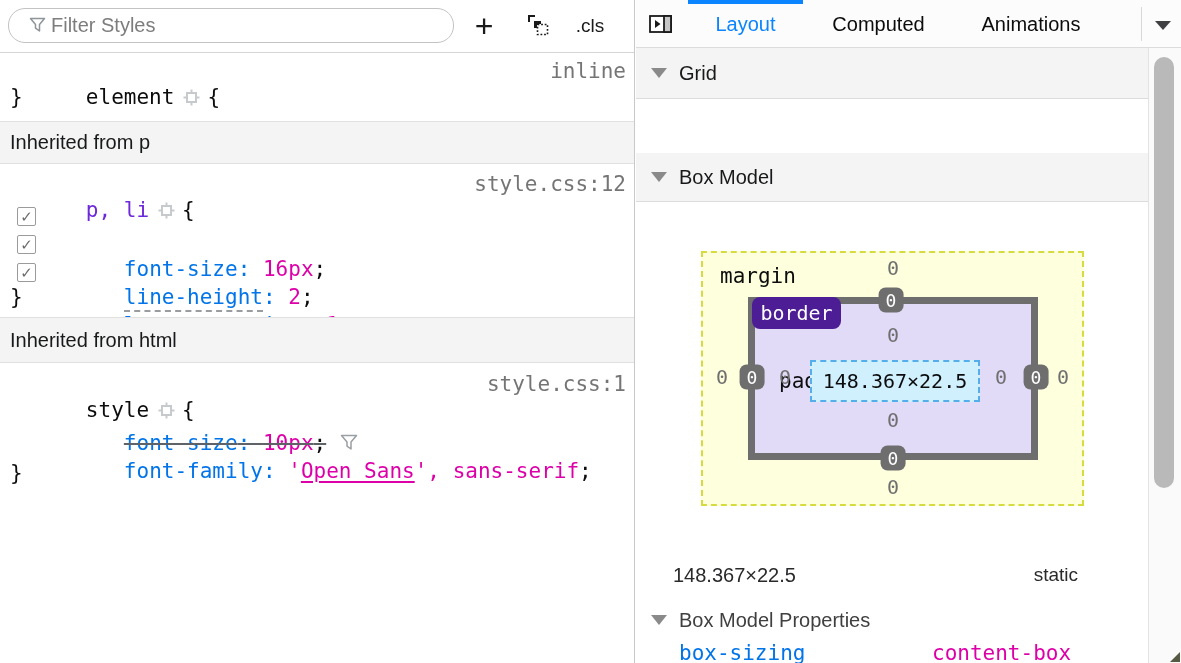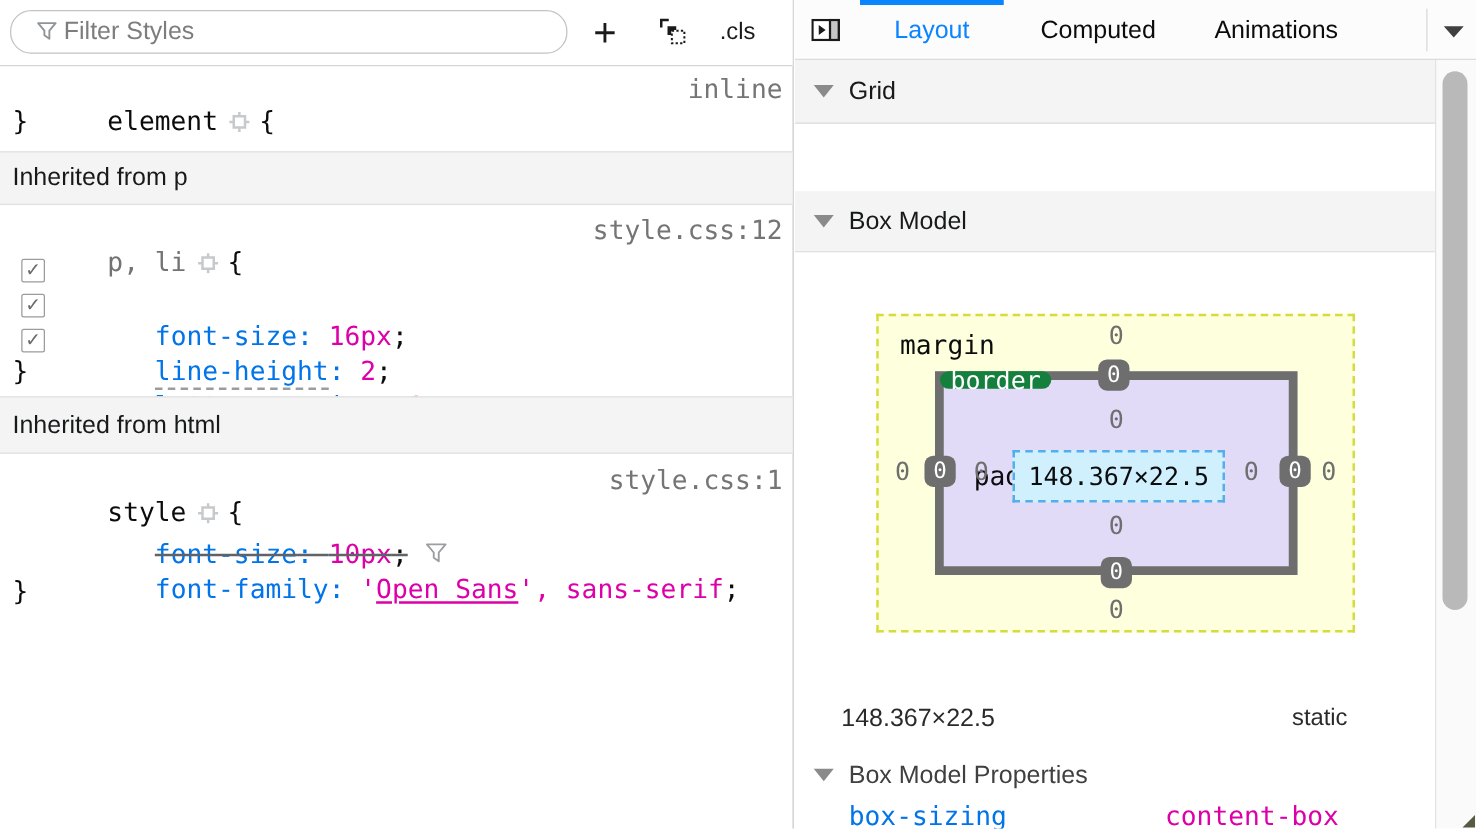--- a/index.html
+++ b/index.html
@@ -230,7 +230,7 @@
       <div class="tab-indicator"></div>
       <div class="tab active" style="left:52px; width:115px;">Layout</div>
       <div class="tab" style="left:180px; width:125px;">Computed</div>
-      <div class="tab" style="left:320px; width:130px;text-align:right;">Animations</div>
+      <div class="tab" style="left:330px; width:130px;text-align:right;">Animations</div>
       <div class="tab-sep"></div>
       <span class="tab-menu-arrow"></span>
     </div>

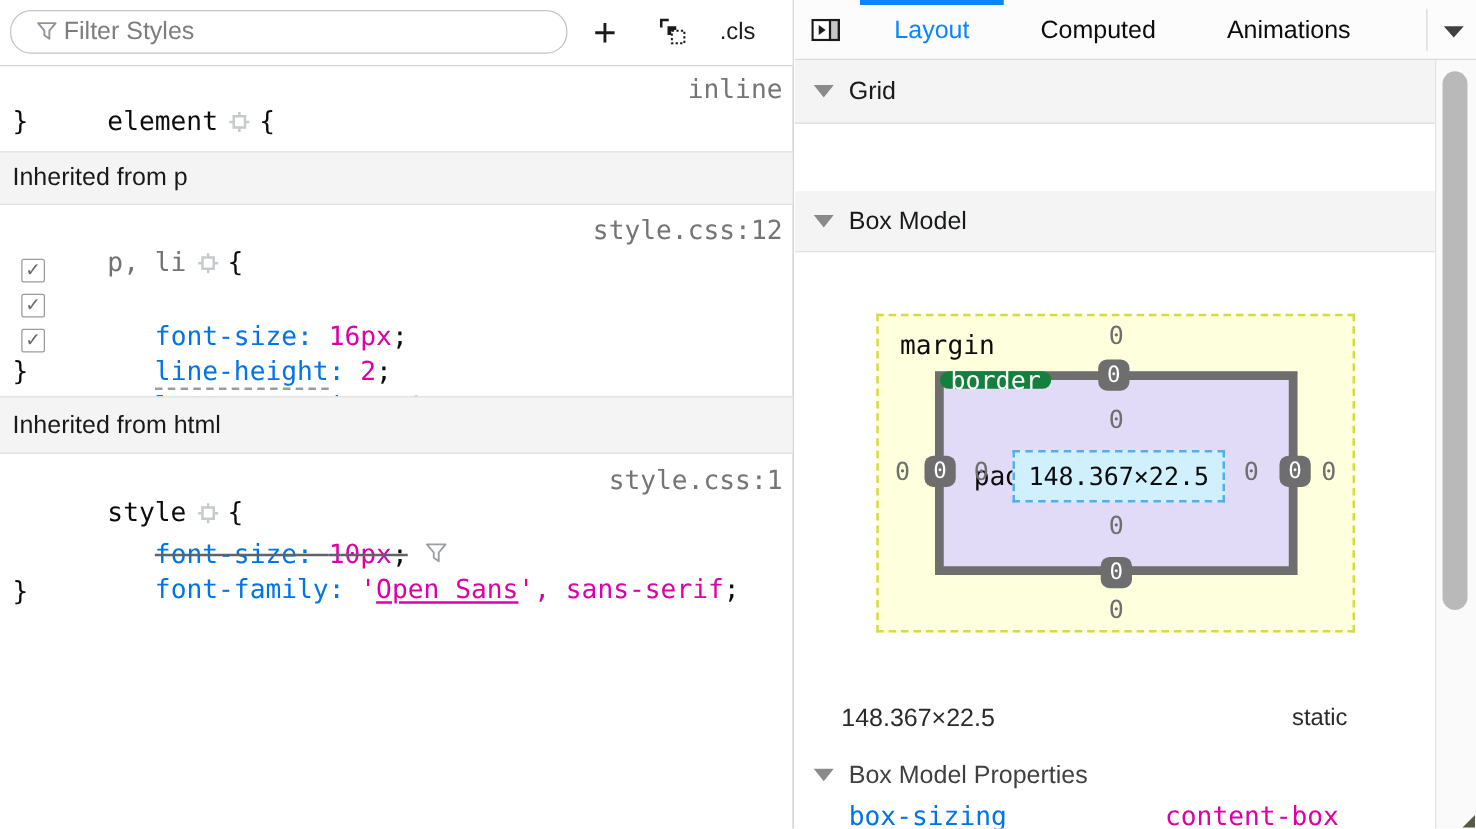--- a/index.html
+++ b/index.html
@@ -28,7 +28,7 @@
                color:#0c0c0d; white-space:pre; font-family:"DejaVu Sans Mono",monospace; }
   .src-link, .flow-badge { position:absolute; right:8px; font-size:21px; line-height:26px;
                color:#757575; font-family:"DejaVu Sans Mono",monospace; white-space:pre; }
-  .sel-gray { color:#737373;text-align:right; }
+  .sel-gray { color:#6d28d9;text-align:right; }
   .target-icon { display:inline-block; vertical-align:-2px; margin:0 7px 0 9px; }
 
   .section-band { position:absolute; left:0; width:100%; background:#f4f4f4;

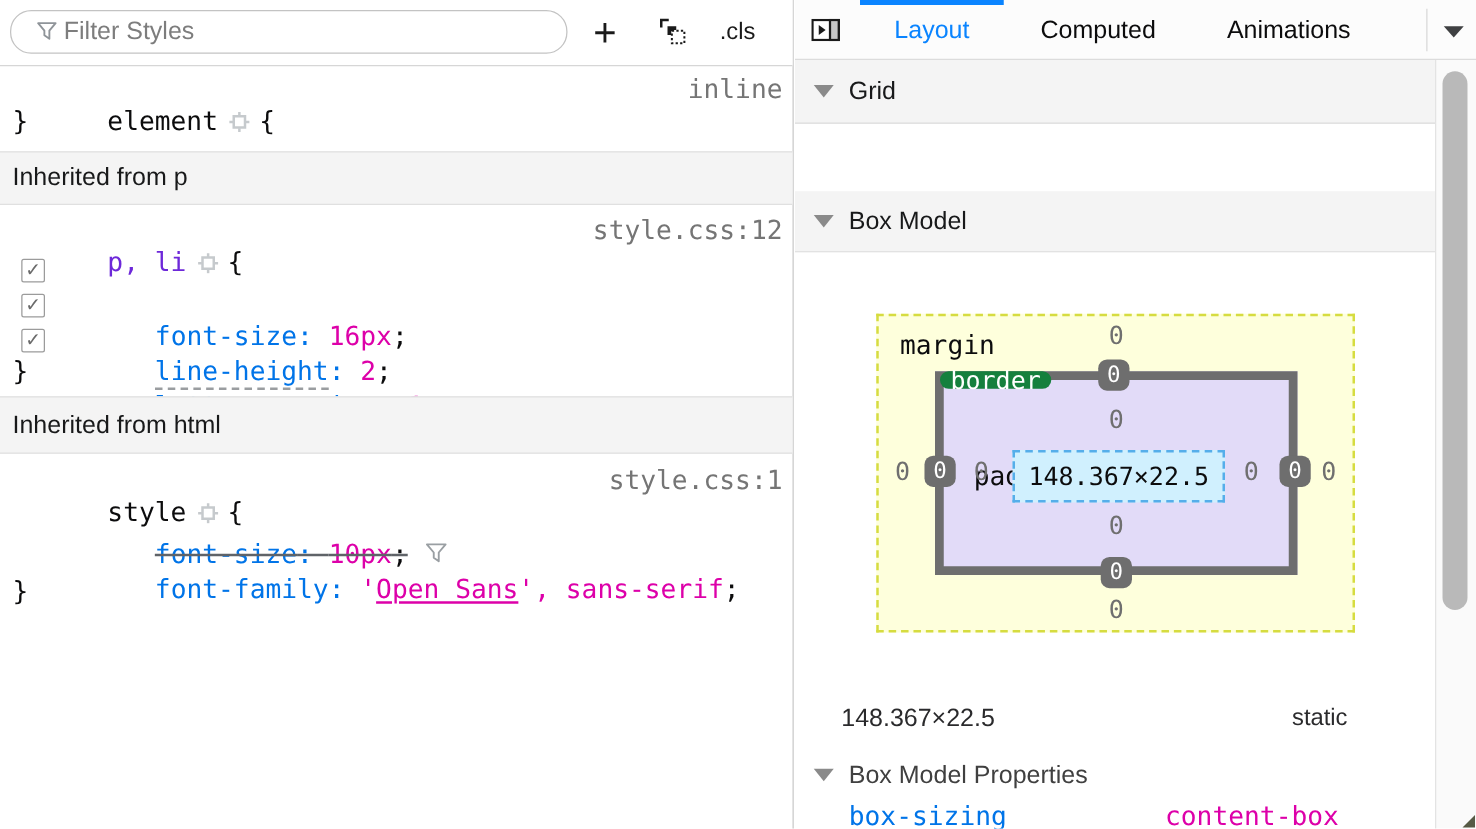--- a/index.html
+++ b/index.html
@@ -88,7 +88,7 @@
   .bm-label { position:absolute; font-size:21px; color:#0c0c0d;
               font-family:"DejaVu Sans Mono",monospace; }
   .lbl-margin { left:17px; top:11px; }
-  .lbl-border { left:49px; top:44px; width:89px; height:14px; background:#15803d;
+  .lbl-border { left:49px; top:44px; width:89px; height:32px; background:#4c1d95;
                 border-radius:8px; color:#fff; display:flex; align-items:center;
                 justify-content:center; font-size:20px; z-index:3; }
   .lbl-padding { left:76px; top:80px;margin-top:36px; }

::::::::

■ **TASK ITEM**: The answer should consist only of the lines from the line containing "border-radius:8px; color:#fff; display:flex;" through the final line of the listing above, reproduced exactly.

■ **SOLUTION**:
                 border-radius:8px; color:#fff; display:flex; align-items:center;
                 justify-content:center; font-size:20px; z-index:3; }
   .lbl-padding { left:76px; top:80px;margin-top:36px; }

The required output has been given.